Gannon went on to note that there is precedence for presidents to change vice presidents even in wartime. Abraham Lincoln replaced Hannibal Hamlin with Andrew Johnson in 1864, and Franklin D. Roosevelt dumped Henry Wallace for Harry Truman in 1944. (Thank God!) Furthermore, Cheney’s well-known health problems preclude his being a candidate for president in 2008. “Inaugurating a vice president next January who could step up to lead the party in 2008 would be a great asset for the GOP,” Gannon added.
I made the same argument in the Los Angeles Times on June 6. I suggested that Bush had missed an opportunity to anoint his own successor, someone who would give the Republicans a fighting chance against what likely will be a very strong Democratic ticket probably headed by Hillary Clinton should Kerry lose. Bush could have chosen someone who might otherwise not be a viable candidate due to a lack of electoral experience.

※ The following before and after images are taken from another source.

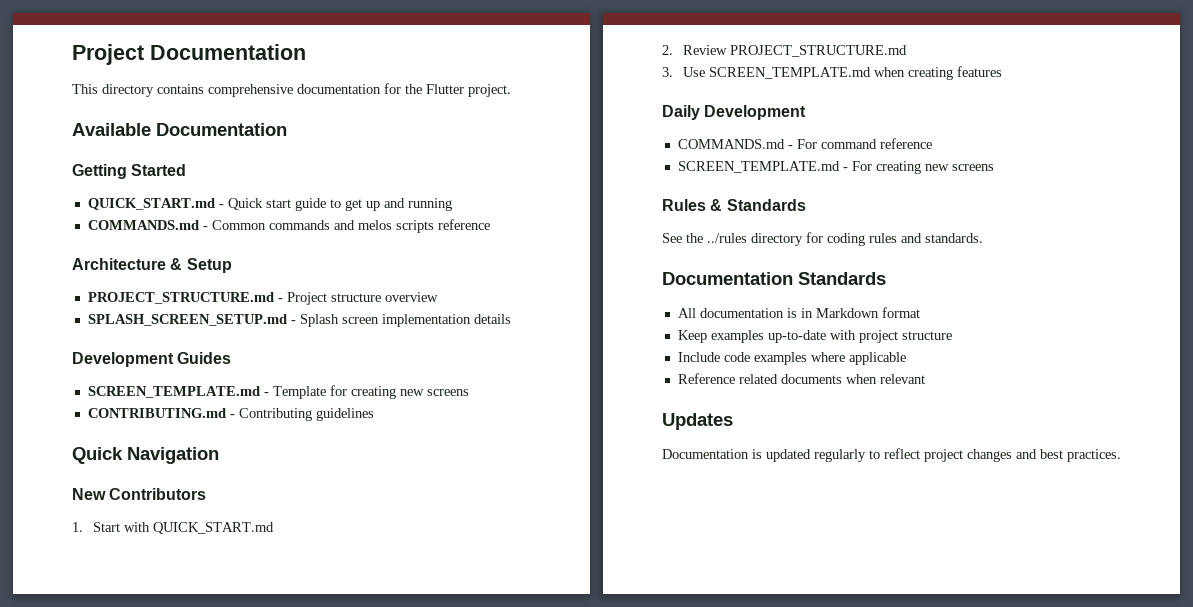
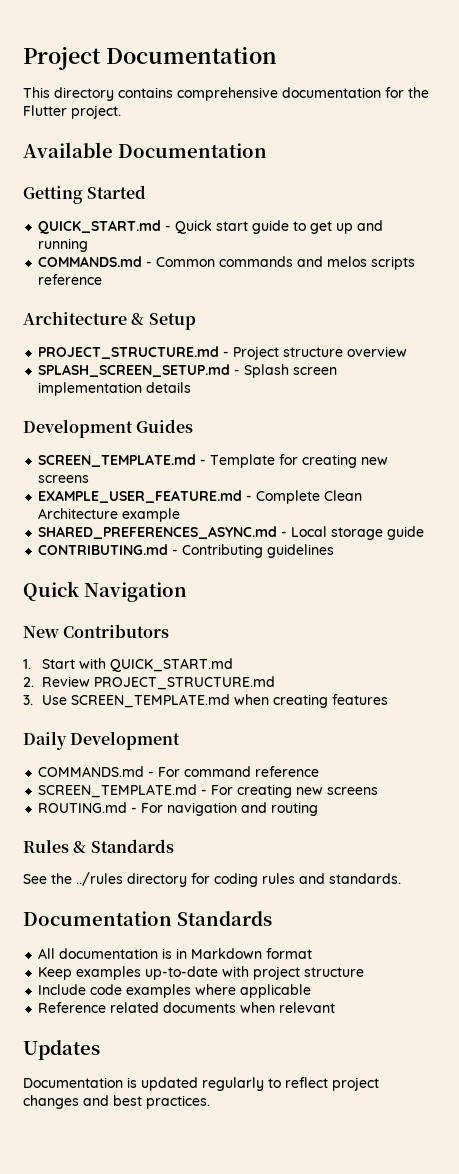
+ EXAMPLE_USER_FEATURE.md - Complete Clean Architecture example
+ SHARED_PREFERENCES_ASYNC.md - Local storage guide
+ ROUTING.md - For navigation and routing

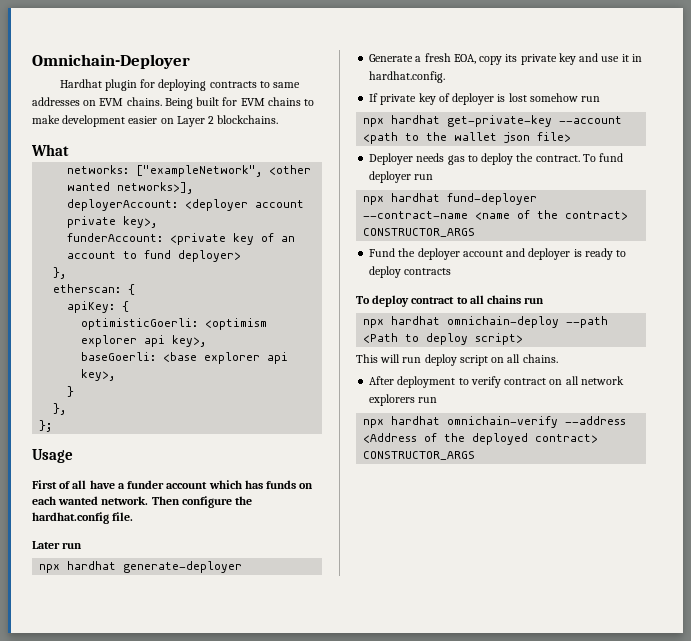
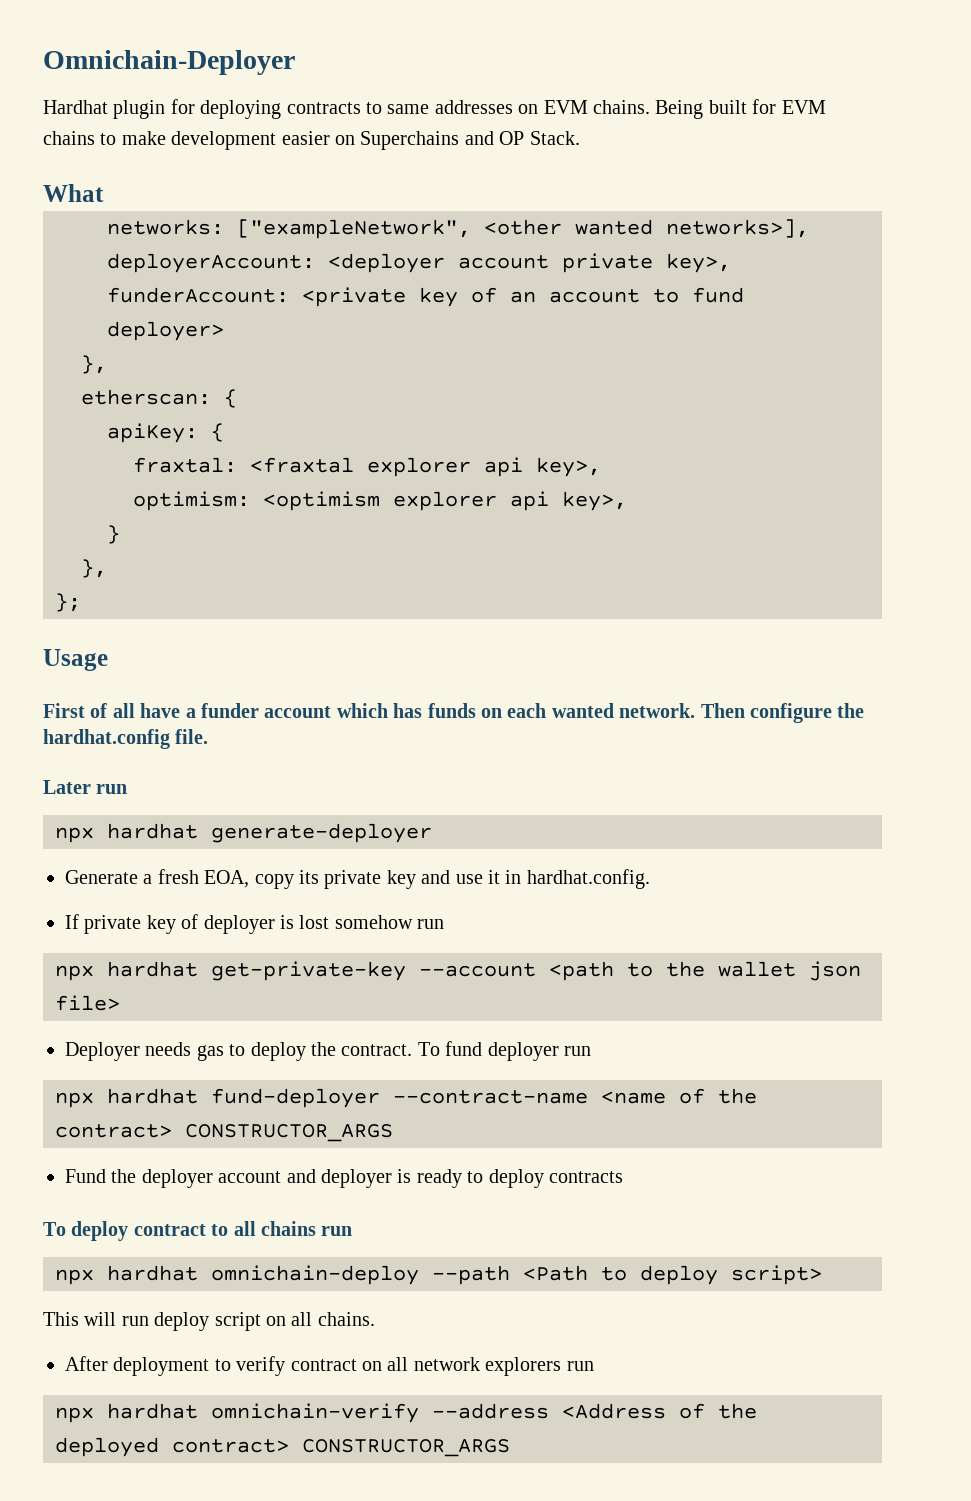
- Being built for EVM chains to make development easier on Layer 2 blockchains.
+ Being built for EVM chains to make development easier on Superchains and OP Stack.
- optimisticGoerli: <optimism explorer api key>,
- baseGoerli: <base explorer api key>,
+ fraxtal: <fraxtal explorer api key>,
+ optimism: <optimism explorer api key>,

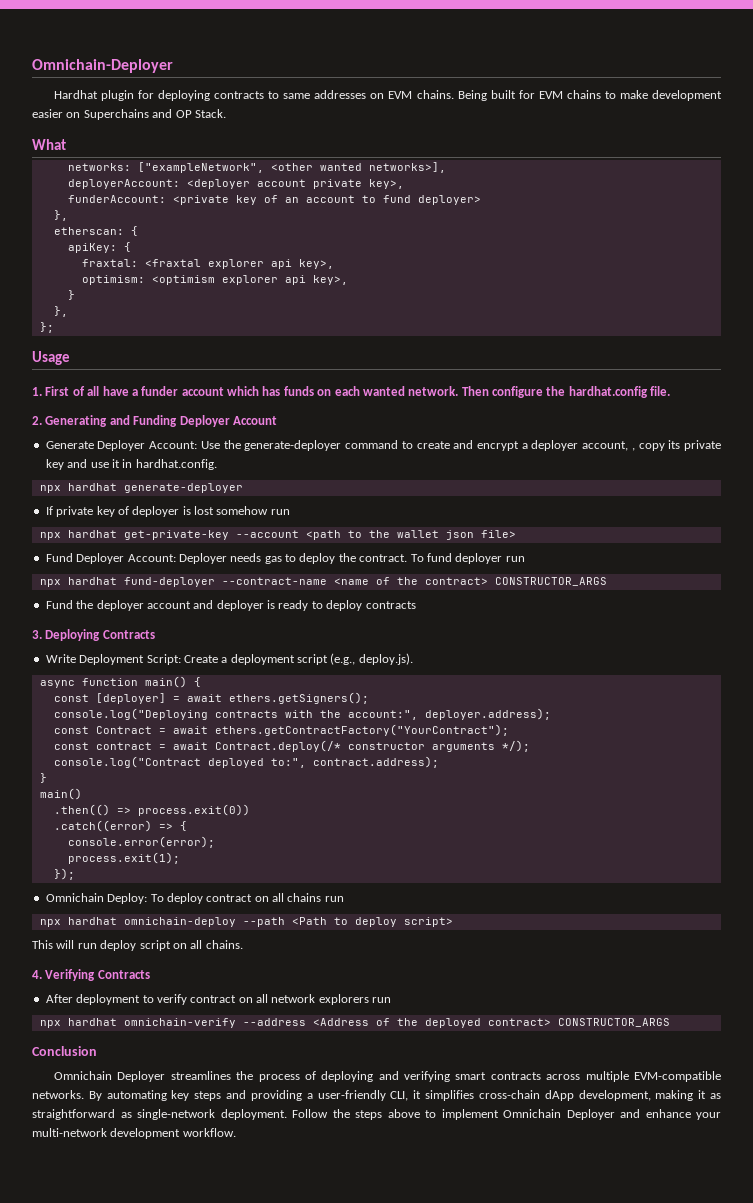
- First of all have a funder account which has funds on each wanted network.
+ 1. First of all have a funder account which has funds on each wanted network.
- Later run
- npx hardhat generate-deployer
- Generate a fresh EOA, copy its private key and use it in hardhat.config.
+ 2. Generating and Funding Deployer Account
+ Generate Deployer Account: Use the generate-deployer command to create and encrypt a deployer account, , copy its private key and use it in hardhat.config.
+ npx hardhat generate-deployer
- Deployer needs gas to deploy the contract.
+ Fund Deployer Account: Deployer needs gas to deploy the contract.
- To deploy contract to all chains run
+ 3. Deploying Contracts
+ Write Deployment Script: Create a deployment script (e.g., deploy.js).
+ async function main() {
+ const [deployer] = await ethers.getSigners();
+ console.log("Deploying contracts with the account:", deployer.address);
+ const Contract = await ethers.getContractFactory("YourContract");
+ const contract = await Contract.deploy(/* constructor arguments */);
+ console.log("Contract deployed to:", contract.address);
+ }
+ main()
+ .then(() => process.exit(0))
+ .catch((error) => {
+ console.error(error);
+ process.exit(1);
+ });
+ Omnichain Deploy: To deploy contract on all chains run
+ 4. Verifying Contracts
+ Conclusion
+ Omnichain Deployer streamlines the process of deploying and verifying smart contracts across multiple EVM-compatible networks. By automating key steps and providing a user-friendly CLI, it simplifies cross-chain dApp development, making it as straightforward as single-network deployment. Follow the steps above to implement Omnichain Deployer and enhance your multi-network development workflow.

Thinking along the same lines, Arnold Beichman of Stanford’s Hoover Institution made a strong case for Bush to replace Cheney with National Security Adviser Condeleezza Rice in the Washington Times on July 1.
Said Beichman, “It is now time to open a new dramatic episode in American history, one that would show the world what our democracy means: the choice of an extraordinarily talented African-American woman to run for president of the United States on the Republican ticket, the party of Abraham Lincoln.”
My main reservation against Rice is that she is untested electorally, having spent most of her career as a Stanford political science professor. Also, we know nothing about her views on issues outside her area of expertise, foreign policy. What are her positions on abortion, tax cuts, and Medicare? Even she may not know since she may never have had any reason to think about these or the thousand other issues on which presidential candidates must have a position.
The danger of putting an untested academic on the ticket is shown by the experience of Betsy McCaughey, who was plucked out of Columbia University by New York Governor George Pataki to be his running mate in 1994, after she gained national attention as a critic of Bill Clinton’s health plan. She eventually became an embarrassment to Pataki and she was dumped from the ticket in 1998. In retaliation, McCaughey ran for the Democratic gubernatorial nomination and against Pataki on the Liberal party line, doing poorly in both cases.
A more realistic choice for Bush, should he decide to make a change, is Sen. John McCain of Arizona. He clearly would strengthen the ticket and lately has been making nice with Bush and his fellow Republicans, with whom he has often feuded in the past. McCain may also be the only Republican who can beat Mrs. Clinton in 2008.